I would tend to think it is possible (albeit not likely) they could stand in a couple months yet. Since your dog is mixed it can greatly change the strength of the ears. Even my non-mixed GSD has been having trouble with his ears standing... It's also questionable whether taping actually helps or not as well.


----------



## anne.marie (Feb 4, 2020)

Fodder said:


> You can’t make ears stand that aren’t meant to stand. She’s mixed, and that has a huge influence on what her ears are going to do.


I figured this would work since people post Doberman and Boxer ears all of the time, and their ears don’t naturally stand up. I know they tape them much more extensively than with just nasal strips, but I thought the nasal strips would work with my pup since they make her ears stand pretty solidly. I assumed that a certain amount of time in an upright position would strengthen the cartilage. Maybe I’m mistaken.


----------



## Fodder (Oct 21, 2007)

anne.marie said:


> I figured this would work since people post Doberman and Boxer ears all of the time, and their ears don’t naturally stand up. I know they tape them much more extensively than with just nasal strips, but I thought the nasal strips would work with my pup since they make her ears stand pretty solidly. I assumed that a certain amount of time in an upright position would strengthen the cartilage. Maybe I’m mistaken.


Those breeds have much thinner ears, not to mention half the ear (weight) is surgically removed. Thinner ear, less ear, surgically done at 8-10 weeks old then posted for months. Different ball game. Even then... there are dobies and boxers whose cropped ears don’t stand either.


----------



## Fodder (Oct 21, 2007)

Did you see the 50% mutt parent? Were their ears erect? That would increase your chances.


----------



## Sabis mom (Mar 20, 2014)

Lots of chewing helps. A good diet helps. Your dog is not even 6 months old and you have been taping for a month? I have had pups whose ears went up and stayed up by three months, most went up and down and all around until 6 or 8 months, my current dog has one ear that still tips when she is tired and hers did not stay up until she was about a year old. 
What do your dogs ears look like when they aren't taped?


----------



## Kari01 (Sep 7, 2018)

Have her ears ever stood for a day or two on their own (no strips)? If not then it's probably unlikely.


----------



## anne.marie (Feb 4, 2020)

Fodder said:


> Did you see the 50% mutt parent? Were their ears erect? That would increase your chances.

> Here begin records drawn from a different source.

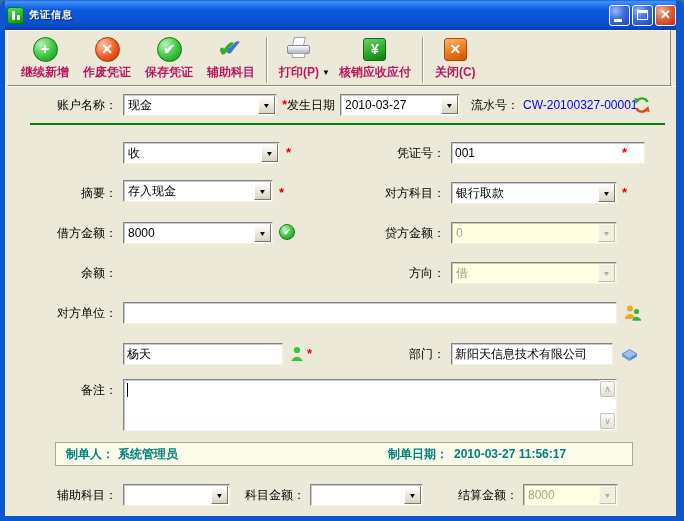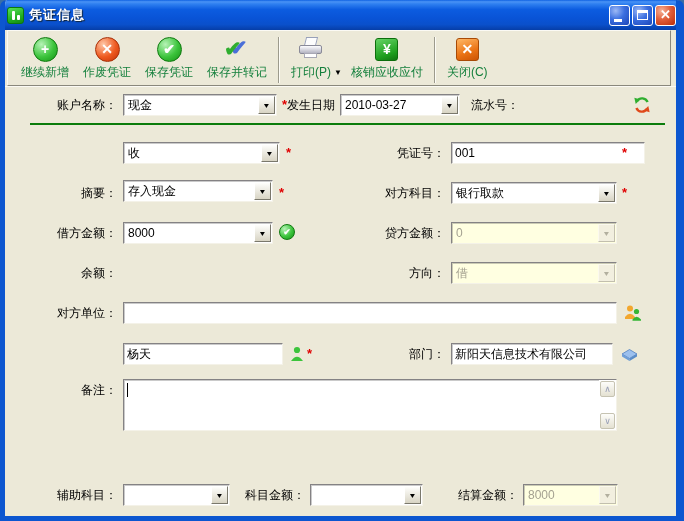--- a/index.html
+++ b/index.html
@@ -13,37 +13,37 @@
   .titlebar {
     position:relative; height:30px; margin:-0px -8px 0 -5px; padding:0 8px 0 7px;
     background:linear-gradient(180deg,#0f62e2 0%,#4a93f5 6%,#2f80f0 13%,#0c5ce0 32%,#0953d6 62%,#0a50cb 82%,#063ea8 100%);
     display:flex; align-items:center; border-radius:7px 7px 0 0;
   }
   .app-icon { width:17px; height:17px; border-radius:3px; margin-right:5px; position:relative;
     background:linear-gradient(160deg,#58e058 0%,#23b023 60%,#148a14 100%); border:1px solid #0c7a0c; }
   .app-icon .bar1,.app-icon .bar2 { position:absolute; background:#fff; width:3px; border-radius:1px;}
   .app-icon .bar1 { height:9px; left:4px; top:3px; }
   .app-icon .bar2 { height:5px; left:9px; top:7px; }
-  .title-text { color:#fff; font-weight:bold; font-size:13px; text-shadow:1px 1px 1px #123; letter-spacing:1px;text-align:center;}
+  .title-text { color:#fff; font-weight:bold; font-size:10px; text-shadow:1px 1px 1px #123; letter-spacing:1px;text-align:center;}
   .win-controls { margin-left:auto; display:flex; gap:2px; }
   .win-btn { width:21px; height:21px; border:1px solid #fff; border-radius:3px; position:relative; cursor:default;}
   .win-btn.minb,.win-btn.maxb { background:radial-gradient(circle at 30% 25%,#9db9f5 0%,#3b6fe0 45%,#1c46b8 100%); }
   .win-btn.closeb { background:radial-gradient(circle at 30% 25%,#f6b298 0%,#e1603d 45%,#bb2c07 100%); }
   .minb i { position:absolute; left:4px; bottom:3px; width:8px; height:3px; background:#fff; }
   .maxb i { position:absolute; left:4px; top:4px; width:11px; height:10px; border:1px solid #fff; border-top:3px solid #fff; }
   .closeb span { position:absolute; width:100%; text-align:center; top:1px; color:#fff; font-weight:bold; font-size:13px; }
   
   .toolbar {
     height:56px; margin:0 5px 0 2px; background:#ece9d8;
     border:1px solid; border-color:#fbfaf4 #8a887c #8a887c #fbfaf4;
     display:flex; align-items:flex-start; padding:3px 2px 0 6px;
   }
   .tbtn { display:flex; flex-direction:column; align-items:center; padding:1px 7px; cursor:default; }
   .ticon { height:28px; display:flex; align-items:center; justify-content:center; }
-  .tlabel { font-size:12px; color:#15803d; line-height:18px; white-space:nowrap; }
+  .tlabel { font-size:12px; color:#be185d; line-height:18px; white-space:nowrap;font-weight:bold; }
   .circle { width:25px; height:25px; border-radius:50%; display:flex; align-items:center; justify-content:center; }
   .circle.green { background:radial-gradient(circle at 32% 28%,#b6f3b6 0%,#3cc43c 55%,#149014 100%); border:1px solid #0f7a0f;}
   .circle.red { background:radial-gradient(circle at 32% 28%,#ffc8a8 0%,#ee5a20 55%,#c03008 100%); border:1px solid #a83008;}
   .circle span { color:#fff; font-weight:bold; font-size:14px; line-height:1; }
   .dblcheck { position:relative; width:30px; height:26px; }
   .dblcheck .back { position:absolute; left:8px; top:0px; color:#4a6fd8; font-size:21px; font-weight:bold; }
   .dblcheck .front { position:absolute; left:2px; top:1px; color:#2fae2f; font-size:21px; font-weight:bold; }
   .printer { position:relative; width:28px; height:24px; }
   .printer .paper { position:absolute; top:0; left:8px; width:12px; height:9px; background:#fdfdfd; border:1px solid #98a0b8; transform:skewX(-14deg); }
   .printer .pbody { position:absolute; top:8px; left:2px; width:23px; height:9px; background:linear-gradient(#fdfdff,#b4b4c2); border:1px solid #8a8a98; border-radius:2px; }
@@ -138,21 +138,21 @@
         </div>
       <div class="tlabel">保存凭证</div>
     </div>
     <div class="tbtn">
       <div class="ticon">
           <div class="dblcheck">
             <span class="back">✔</span>
             <span class="front">✔</span>
           </div>
         </div>
-      <div class="tlabel">保存并转记</div>
+      <div class="tlabel">辅助科目</div>
     </div>
     <div class="tsep"></div>
     <div class="tbtn">
       <div class="ticon">
           <div class="printer">
             <div class="paper"></div>
             <div class="pbody"></div>
             <div class="pout"></div>
           </div>
         </div>
@@ -189,20 +189,21 @@
     </div>
     <div class="ast" style="left:277px;top:7px">*</div>
     <div class="lbl" style="left:278px;top:7px;width:64px">发生日期：</div>
     <div class="combo" style="left:335px;top:7px;width:120px">
       <span class="ctext">2010-03-27</span>
       <div class="cbtn">
           <span>▼</span>
         </div>
     </div>
     <div class="lbl" style="left:452px;top:7px;width:62px">流水号：</div>
+    <div class="serial" style="left:518px;top:7px">CW-20100327-00001</div>
     <div class="inline-icon" style="left:628px;top:9px">
       <svg width="18" height="18" viewBox="0 0 16 16">
         <path d="M13 5.4 A5.4 5.4 0 0 0 3.6 4.4" fill="none" stroke="#2fae2f" stroke-width="2.1"></path>
         <polygon points="1.2,1.6 6.4,3.2 2.4,7.2" fill="#2fae2f"></polygon>
         <path d="M3 10.6 A5.4 5.4 0 0 0 12.4 11.6" fill="none" stroke="#e0491a" stroke-width="2.1"></path>
         <polygon points="14.8,14.4 9.6,12.8 13.6,8.8" fill="#e0491a"></polygon>
       </svg>
     </div>
 
     <div class="greenline" style="left:25px;top:36px;width:635px"></div>
@@ -295,20 +296,26 @@
 
     <div class="lbl" style="left:0;top:292px;width:112px">备注：</div>
     <div class="memo" style="left:118px;top:292px;width:494px">
       <div class="caret"></div>
       <div class="sbar">
         <div class="sbtn up"><span>∧</span></div>
         <div class="sbtn down"><span>∨</span></div>
       </div>
     </div>
 
+    <div class="infobar" style="left:50px;top:355px;width:578px">
+      <span class="ilbl" style="left:10px">制单人：</span>
+      <span class="ival" style="left:62px">系统管理员</span>
+      <span class="ilbl" style="left:332px">制单日期：</span>
+      <span class="ival" style="left:398px">2010-03-27 11:56:17</span>
+    </div>
 
     <div class="lbl" style="left:0;top:397px;width:112px">辅助科目：</div>
     <div class="combo" style="left:118px;top:397px;width:107px">
       <span class="ctext"></span>
       <div class="cbtn">
           <span>▼</span>
         </div>
     </div>
     <div class="lbl" style="left:228px;top:397px;width:72px">科目金额：</div>
     <div class="combo" style="left:305px;top:397px;width:113px">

No, my pup was found at two weeks old without a mom. But according to Embark, her mom was a Pitbull, Border Collie, Chow, Rottweiler mix. So my guess is they didn’t stand up


----------



## Hatch (Jul 16, 2015)

I would try these instead: RedLine K9 German shepherd soft ears get Dog Ear Supports - DogSport Gear



anne.marie said:


> My almost 6 month GSD mix’s (50% GSD, 50% mutt) ears have been taped using Breathe Right nasal strips for almost a month and a half. Her ears look great when using two strips per ear, but we’ve been using eyelash glue as adhesive, and the strips don’t stay on for more that two or three days. The longest they are ever not taped is a few hours. Once the strips are off, they look almost exactly like they did before we started this process, creasing at the bottom of the ear and flopping sideways. Could the fact that they don’t stay on long be slowing the process? I’ve read about Torbot glue and moleskin. I’m wondering if that’s the best option at this point. I’m pretty sure she just finished teething, so is it too late at this point?
> View attachment 557546


----------



## anne.marie (Feb 4, 2020)

Kari01 said:


> Have her ears ever stood for a day or two on their own (no strips)? If not then it's probably unlikely.


They would change from standing, to flopping forward, to flopping sideways. When they would stand, it usually wouldn’t be for longer than a few minutes, and they would usually stand up when excited. They moved to basically always laying sideways by the time she was four months old or so


----------



## anne.marie (Feb 4, 2020)

Sabis mom said:


> Lots of chewing helps. A good diet helps. Your dog is not even 6 months old and you have been taping for a month? I have had pups whose ears went up and stayed up by three months, most went up and down and all around until 6 or 8 months, my current dog has one ear that still tips when she is tired and hers did not stay up until she was about a year old.
> What do your dogs ears look like when they aren't taped?

















This was yesterday a few minutes after I took her strips off. I actually think that the top looks different from before we started using the strips (the don’t flop forward like they used to), but the big crease at the bottom is essentially unchanged


----------



## Bramble (Oct 23, 2011)

anne.marie said:


> I figured this would work since people post Doberman and Boxer ears all of the time, and their ears don’t naturally stand up. I know they tape them much more extensively than with just nasal strips, but I thought the nasal strips would work with my pup since they make her ears stand pretty solidly. I assumed that a certain amount of time in an upright position would strengthen the cartilage. Maybe I’m mistaken.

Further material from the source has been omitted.